What this task involves. Reproduce, exactly and in full, the lines from the one with "row Issued securities: none" through the one with "Unchanged named holdings" in the data below; drop pictures.

*** Opening of Source data ***

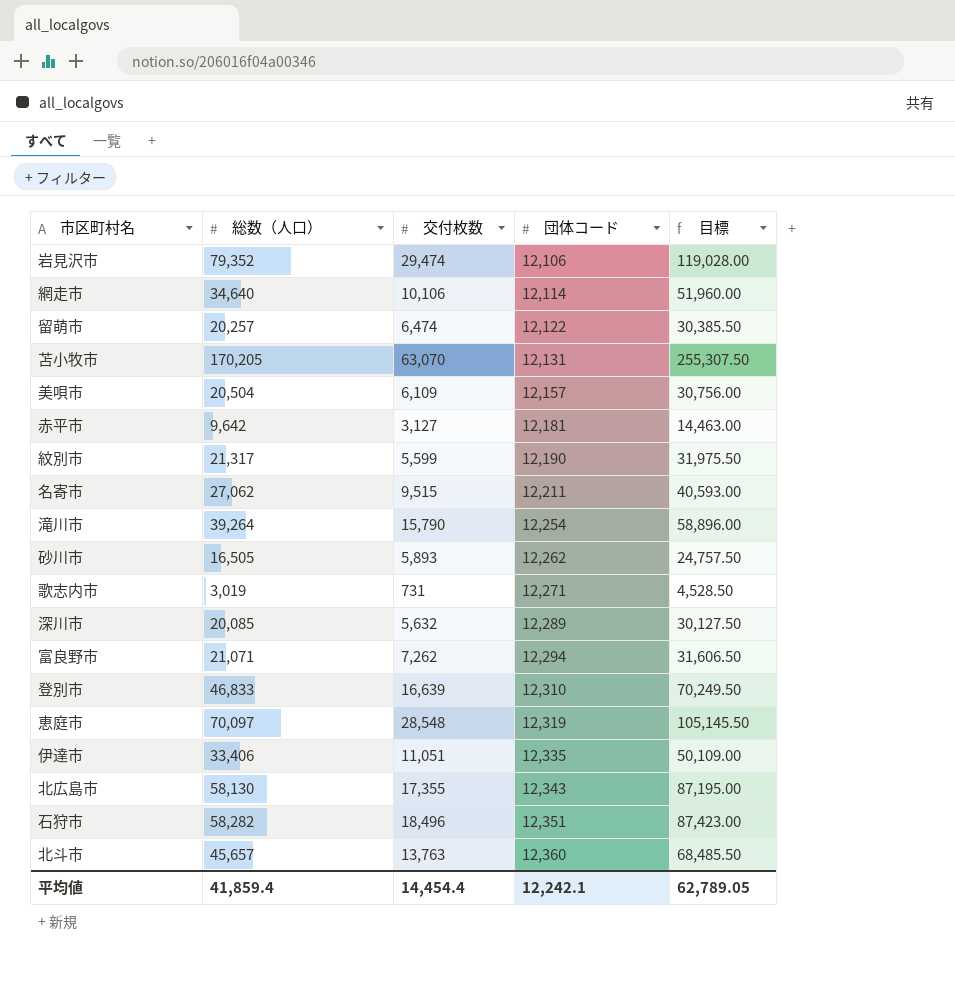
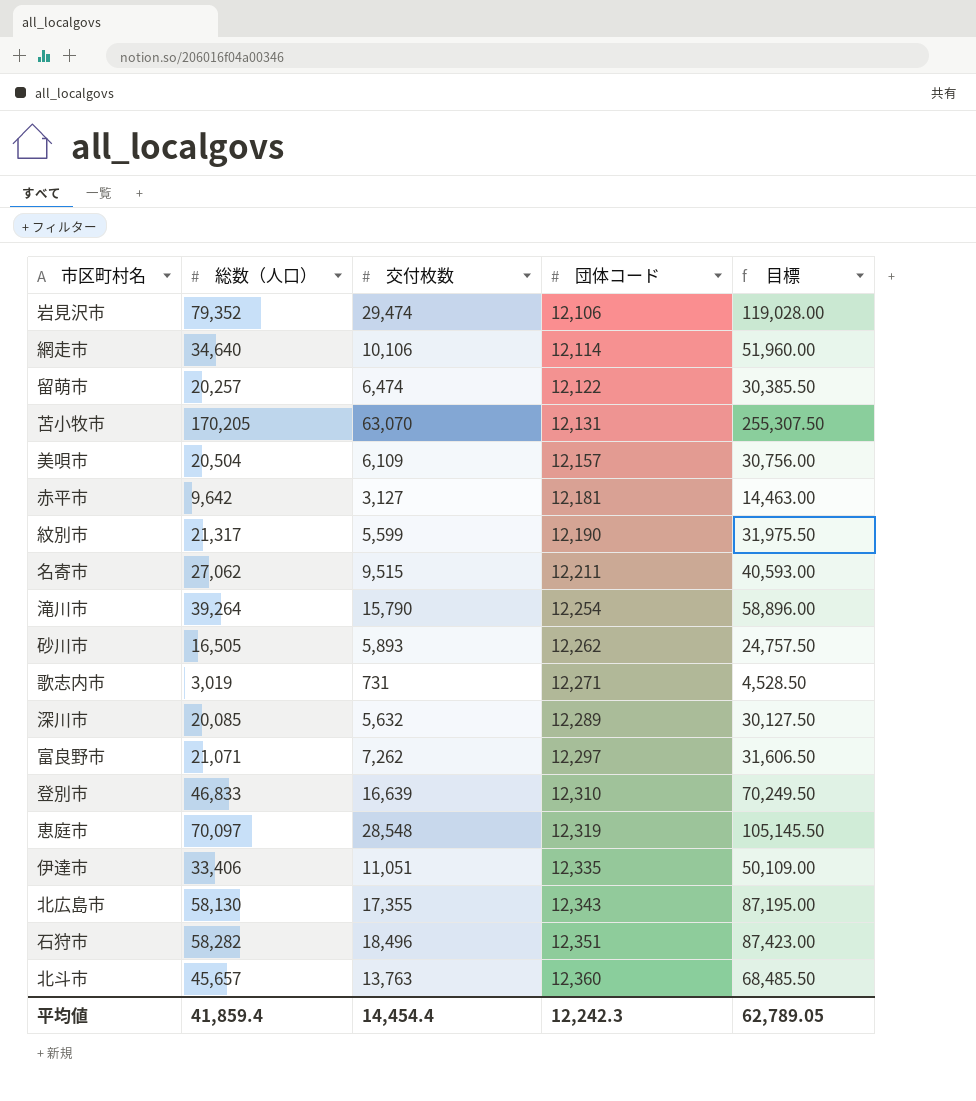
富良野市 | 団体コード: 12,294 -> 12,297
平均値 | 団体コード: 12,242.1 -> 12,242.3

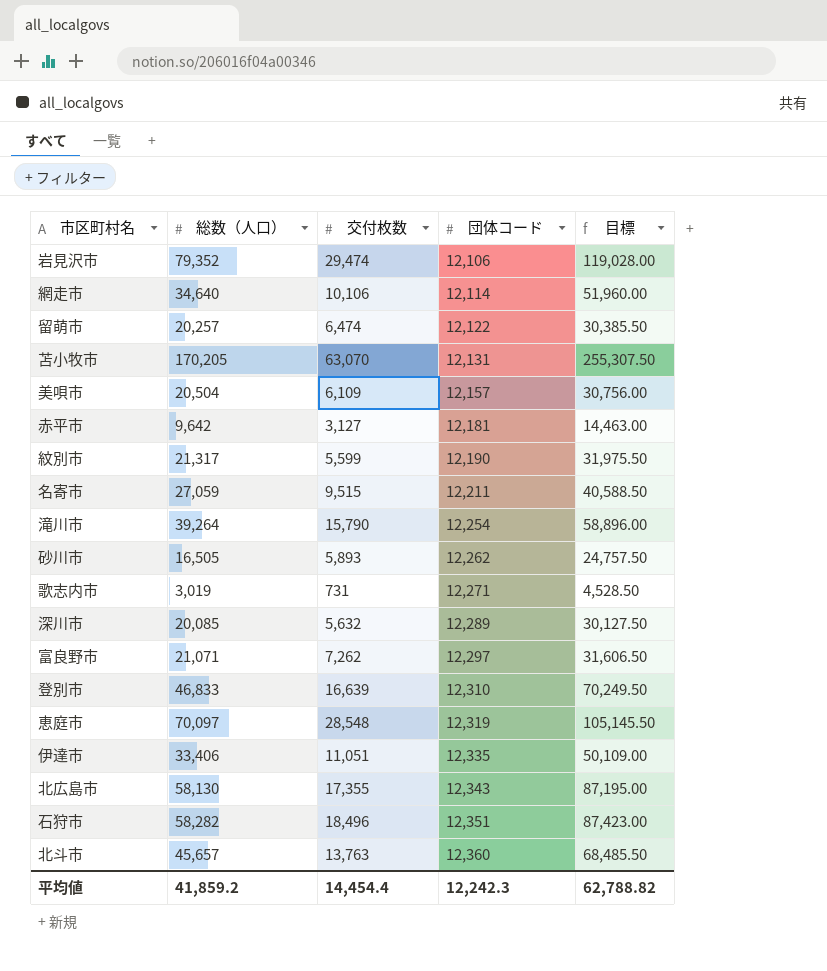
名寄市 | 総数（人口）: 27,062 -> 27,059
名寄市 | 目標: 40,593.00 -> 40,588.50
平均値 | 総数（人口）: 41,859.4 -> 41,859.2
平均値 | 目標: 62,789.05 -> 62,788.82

*** Close of Source data ***
*** Opening of Source data ***

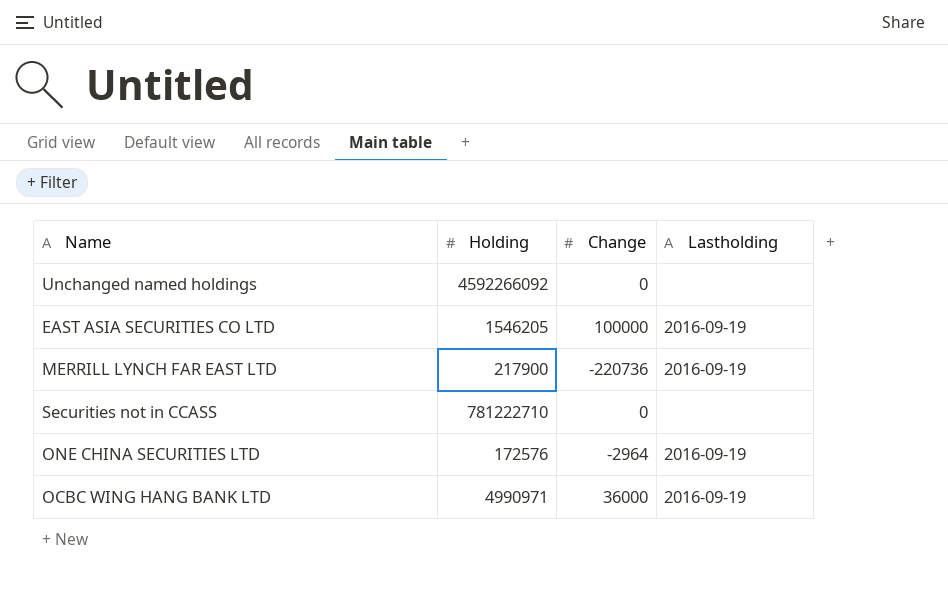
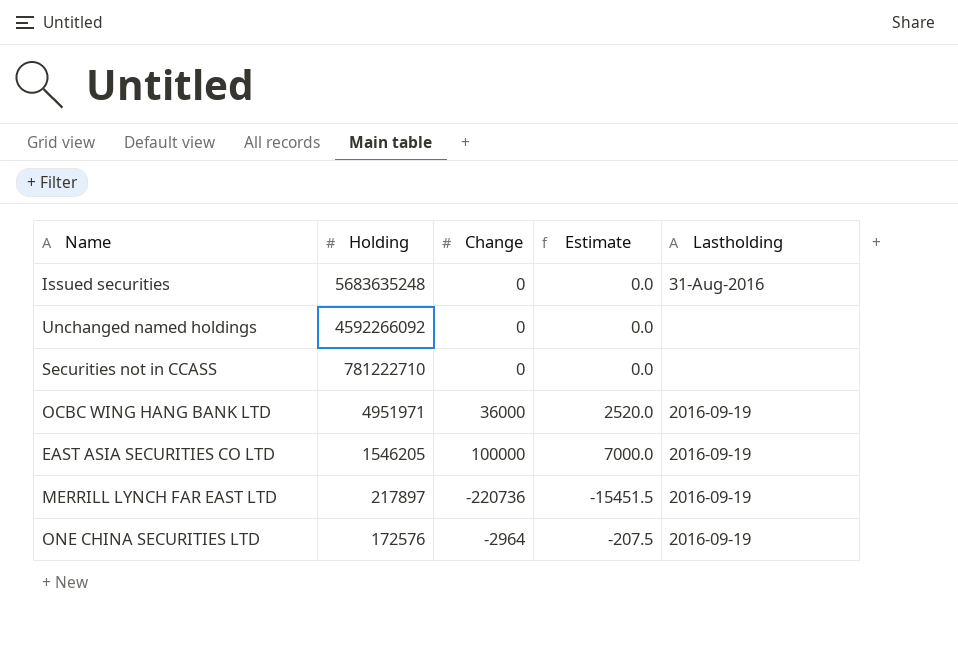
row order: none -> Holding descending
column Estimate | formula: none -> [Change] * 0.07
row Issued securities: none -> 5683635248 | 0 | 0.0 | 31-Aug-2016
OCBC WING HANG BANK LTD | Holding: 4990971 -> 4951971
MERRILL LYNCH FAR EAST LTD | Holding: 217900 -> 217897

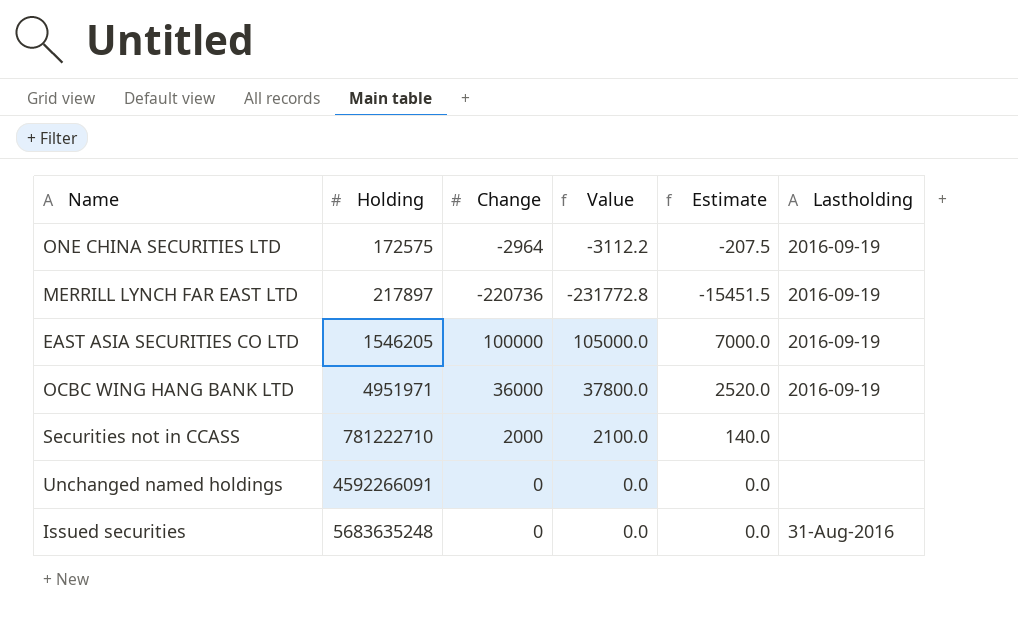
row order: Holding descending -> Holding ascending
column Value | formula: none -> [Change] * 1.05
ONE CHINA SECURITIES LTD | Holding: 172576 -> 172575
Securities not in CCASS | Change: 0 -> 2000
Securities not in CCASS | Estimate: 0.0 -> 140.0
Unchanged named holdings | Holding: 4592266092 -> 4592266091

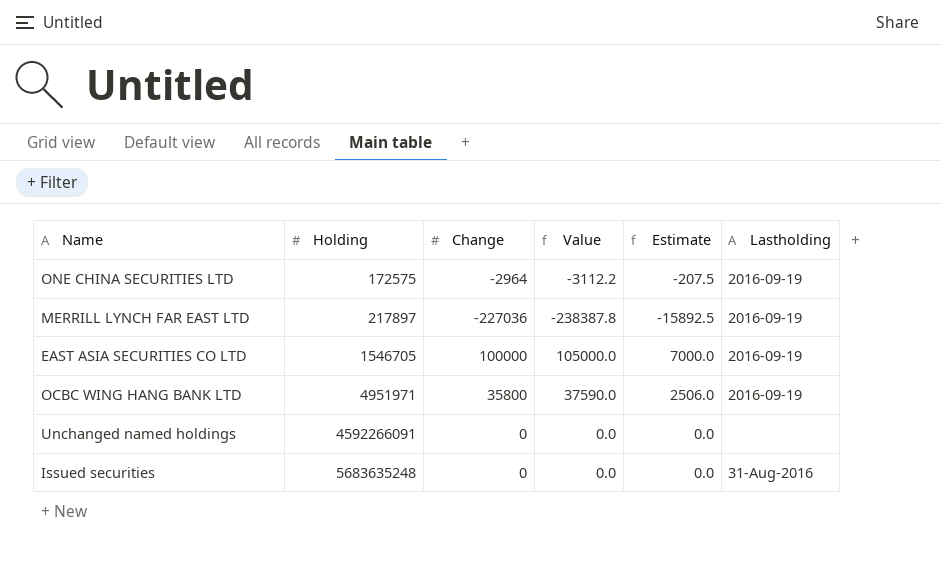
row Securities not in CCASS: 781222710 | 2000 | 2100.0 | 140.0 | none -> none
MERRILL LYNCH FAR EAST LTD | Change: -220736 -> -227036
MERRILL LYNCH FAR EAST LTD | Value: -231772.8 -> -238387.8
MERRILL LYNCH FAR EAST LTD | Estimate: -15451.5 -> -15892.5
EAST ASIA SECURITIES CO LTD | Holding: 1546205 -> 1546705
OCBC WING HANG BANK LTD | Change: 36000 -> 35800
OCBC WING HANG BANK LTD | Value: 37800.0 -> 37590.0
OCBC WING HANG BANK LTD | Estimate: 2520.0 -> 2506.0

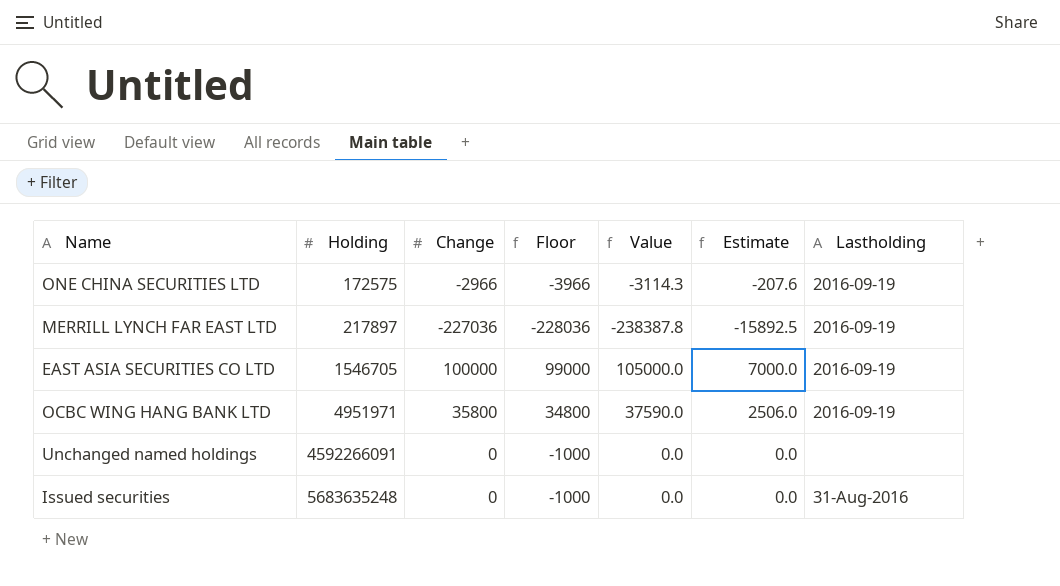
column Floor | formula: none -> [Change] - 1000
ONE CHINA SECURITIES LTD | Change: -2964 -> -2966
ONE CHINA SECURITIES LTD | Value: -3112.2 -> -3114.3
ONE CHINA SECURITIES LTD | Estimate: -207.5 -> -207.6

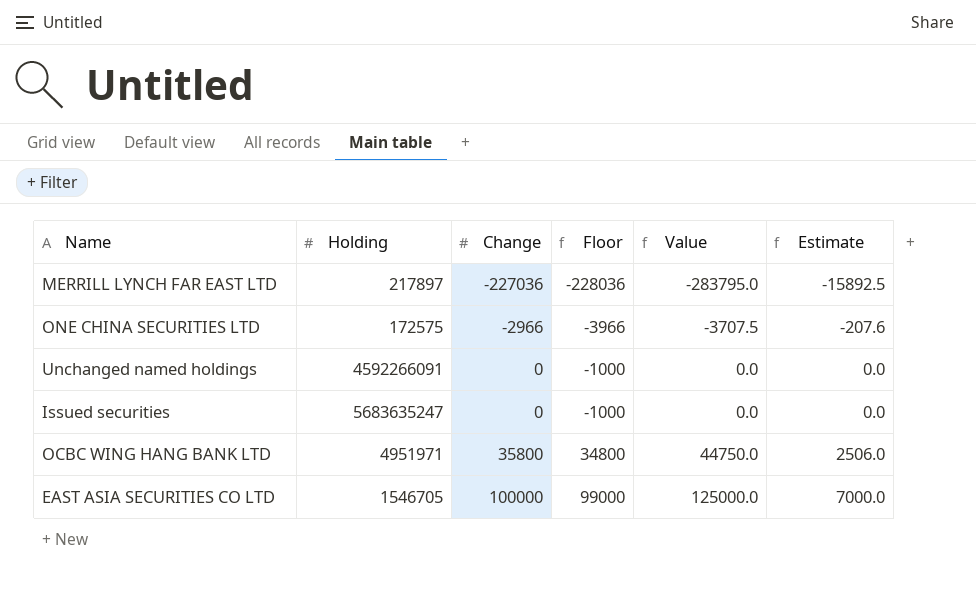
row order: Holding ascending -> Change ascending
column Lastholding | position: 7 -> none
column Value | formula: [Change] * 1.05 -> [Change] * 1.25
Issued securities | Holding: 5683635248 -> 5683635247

*** Close of Source data ***

Exercise answer.
row Issued securities: none -> 5683635248 | 0 | 0.0 | 31-Aug-2016
OCBC WING HANG BANK LTD | Holding: 4990971 -> 4951971
MERRILL LYNCH FAR EAST LTD | Holding: 217900 -> 217897

row order: Holding descending -> Holding ascending
column Value | formula: none -> [Change] * 1.05
ONE CHINA SECURITIES LTD | Holding: 172576 -> 172575
Securities not in CCASS | Change: 0 -> 2000
Securities not in CCASS | Estimate: 0.0 -> 140.0
Unchanged named holdings | Holding: 4592266092 -> 4592266091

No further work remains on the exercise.